Work to complete>
Give every line of the material back exactly, images removed.

Available data>
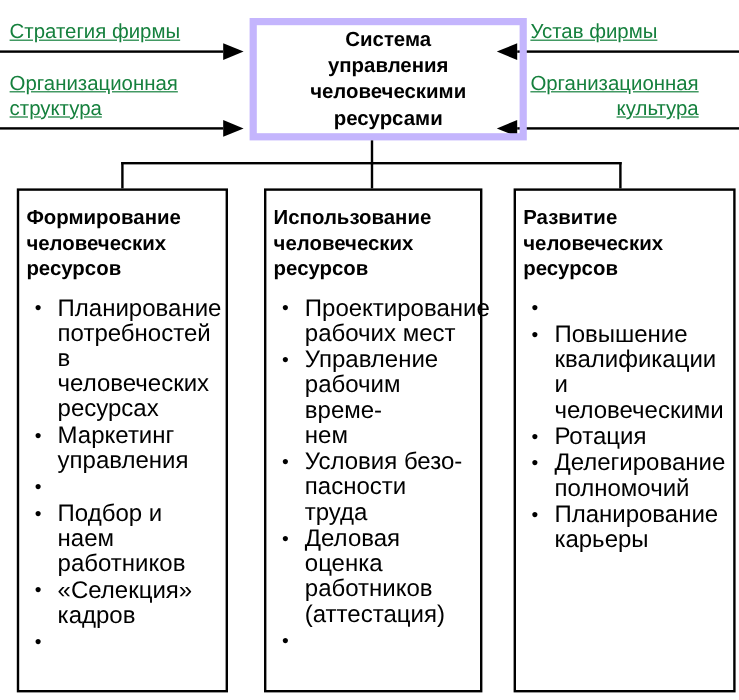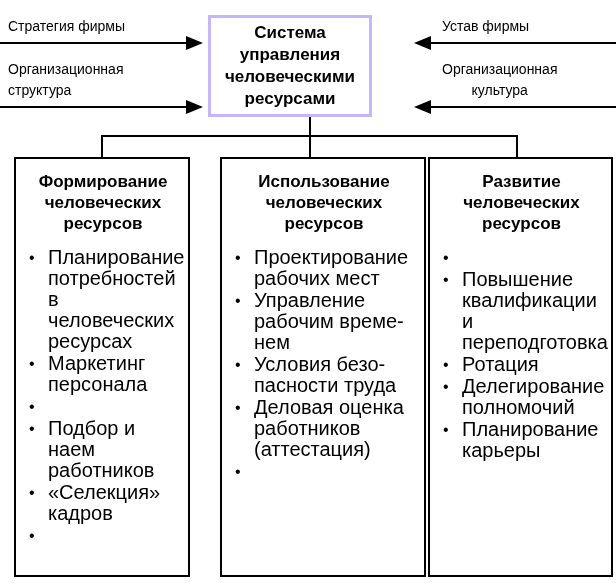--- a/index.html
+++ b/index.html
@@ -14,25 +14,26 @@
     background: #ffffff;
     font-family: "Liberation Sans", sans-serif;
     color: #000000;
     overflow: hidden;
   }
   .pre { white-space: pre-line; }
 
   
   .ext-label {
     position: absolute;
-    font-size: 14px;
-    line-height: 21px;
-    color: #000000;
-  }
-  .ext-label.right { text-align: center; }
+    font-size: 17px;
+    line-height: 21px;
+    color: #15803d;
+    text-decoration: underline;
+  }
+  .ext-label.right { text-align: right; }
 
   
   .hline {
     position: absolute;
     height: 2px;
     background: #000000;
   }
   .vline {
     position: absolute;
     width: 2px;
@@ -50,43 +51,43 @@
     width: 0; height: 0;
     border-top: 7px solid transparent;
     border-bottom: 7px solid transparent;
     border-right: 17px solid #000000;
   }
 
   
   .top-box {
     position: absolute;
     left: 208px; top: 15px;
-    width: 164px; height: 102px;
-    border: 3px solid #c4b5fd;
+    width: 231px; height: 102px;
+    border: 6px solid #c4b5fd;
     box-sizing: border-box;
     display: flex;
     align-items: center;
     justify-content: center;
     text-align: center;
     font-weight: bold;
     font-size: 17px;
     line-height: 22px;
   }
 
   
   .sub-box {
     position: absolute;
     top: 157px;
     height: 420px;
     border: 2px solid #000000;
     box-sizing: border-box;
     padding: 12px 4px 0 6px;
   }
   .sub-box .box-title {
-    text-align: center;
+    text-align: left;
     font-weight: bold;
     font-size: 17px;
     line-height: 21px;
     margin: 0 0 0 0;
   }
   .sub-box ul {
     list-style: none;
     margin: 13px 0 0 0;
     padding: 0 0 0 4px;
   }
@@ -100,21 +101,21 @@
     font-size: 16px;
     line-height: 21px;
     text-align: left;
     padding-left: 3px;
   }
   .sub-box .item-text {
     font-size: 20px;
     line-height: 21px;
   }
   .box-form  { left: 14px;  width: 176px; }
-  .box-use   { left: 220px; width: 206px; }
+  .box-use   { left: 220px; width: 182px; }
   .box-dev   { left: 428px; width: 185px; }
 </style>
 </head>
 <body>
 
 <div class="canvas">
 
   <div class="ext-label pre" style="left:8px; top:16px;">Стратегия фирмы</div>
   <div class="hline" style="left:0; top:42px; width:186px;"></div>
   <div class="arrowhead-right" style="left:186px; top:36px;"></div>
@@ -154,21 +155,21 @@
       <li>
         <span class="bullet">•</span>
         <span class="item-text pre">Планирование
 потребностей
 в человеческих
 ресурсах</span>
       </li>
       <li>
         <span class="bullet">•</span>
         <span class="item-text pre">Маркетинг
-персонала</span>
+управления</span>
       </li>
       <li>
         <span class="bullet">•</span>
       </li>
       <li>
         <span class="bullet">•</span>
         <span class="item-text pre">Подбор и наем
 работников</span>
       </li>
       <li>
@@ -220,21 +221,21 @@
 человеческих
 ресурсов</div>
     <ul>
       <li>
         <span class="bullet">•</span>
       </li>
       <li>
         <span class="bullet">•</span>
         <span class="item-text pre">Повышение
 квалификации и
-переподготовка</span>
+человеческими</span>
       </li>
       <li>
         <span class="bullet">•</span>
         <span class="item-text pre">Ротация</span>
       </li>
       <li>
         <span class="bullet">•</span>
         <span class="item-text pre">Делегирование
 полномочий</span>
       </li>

Task result>
--- a/index.html
+++ b/index.html
@@ -14,25 +14,26 @@
     background: #ffffff;
     font-family: "Liberation Sans", sans-serif;
     color: #000000;
     overflow: hidden;
   }
   .pre { white-space: pre-line; }
 
   
   .ext-label {
     position: absolute;
-    font-size: 14px;
-    line-height: 21px;
-    color: #000000;
-  }
-  .ext-label.right { text-align: center; }
+    font-size: 17px;
+    line-height: 21px;
+    color: #15803d;
+    text-decoration: underline;
+  }
+  .ext-label.right { text-align: right; }
 
   
   .hline {
     position: absolute;
     height: 2px;
     background: #000000;
   }
   .vline {
     position: absolute;
     width: 2px;
@@ -50,43 +51,43 @@
     width: 0; height: 0;
     border-top: 7px solid transparent;
     border-bottom: 7px solid transparent;
     border-right: 17px solid #000000;
   }
 
   
   .top-box {
     position: absolute;
     left: 208px; top: 15px;
-    width: 164px; height: 102px;
-    border: 3px solid #c4b5fd;
+    width: 231px; height: 102px;
+    border: 6px solid #c4b5fd;
     box-sizing: border-box;
     display: flex;
     align-items: center;
     justify-content: center;
     text-align: center;
     font-weight: bold;
     font-size: 17px;
     line-height: 22px;
   }
 
   
   .sub-box {
     position: absolute;
     top: 157px;
     height: 420px;
     border: 2px solid #000000;
     box-sizing: border-box;
     padding: 12px 4px 0 6px;
   }
   .sub-box .box-title {
-    text-align: center;
+    text-align: left;
     font-weight: bold;
     font-size: 17px;
     line-height: 21px;
     margin: 0 0 0 0;
   }
   .sub-box ul {
     list-style: none;
     margin: 13px 0 0 0;
     padding: 0 0 0 4px;
   }
@@ -100,21 +101,21 @@
     font-size: 16px;
     line-height: 21px;
     text-align: left;
     padding-left: 3px;
   }
   .sub-box .item-text {
     font-size: 20px;
     line-height: 21px;
   }
   .box-form  { left: 14px;  width: 176px; }
-  .box-use   { left: 220px; width: 206px; }
+  .box-use   { left: 220px; width: 182px; }
   .box-dev   { left: 428px; width: 185px; }
 </style>
 </head>
 <body>
 
 <div class="canvas">
 
   <div class="ext-label pre" style="left:8px; top:16px;">Стратегия фирмы</div>
   <div class="hline" style="left:0; top:42px; width:186px;"></div>
   <div class="arrowhead-right" style="left:186px; top:36px;"></div>
@@ -154,21 +155,21 @@
       <li>
         <span class="bullet">•</span>
         <span class="item-text pre">Планирование
 потребностей
 в человеческих
 ресурсах</span>
       </li>
       <li>
         <span class="bullet">•</span>
         <span class="item-text pre">Маркетинг
-персонала</span>
+управления</span>
       </li>
       <li>
         <span class="bullet">•</span>
       </li>
       <li>
         <span class="bullet">•</span>
         <span class="item-text pre">Подбор и наем
 работников</span>
       </li>
       <li>
@@ -220,21 +221,21 @@
 человеческих
 ресурсов</div>
     <ul>
       <li>
         <span class="bullet">•</span>
       </li>
       <li>
         <span class="bullet">•</span>
         <span class="item-text pre">Повышение
 квалификации и
-переподготовка</span>
+человеческими</span>
       </li>
       <li>
         <span class="bullet">•</span>
         <span class="item-text pre">Ротация</span>
       </li>
       <li>
         <span class="bullet">•</span>
         <span class="item-text pre">Делегирование
 полномочий</span>
       </li>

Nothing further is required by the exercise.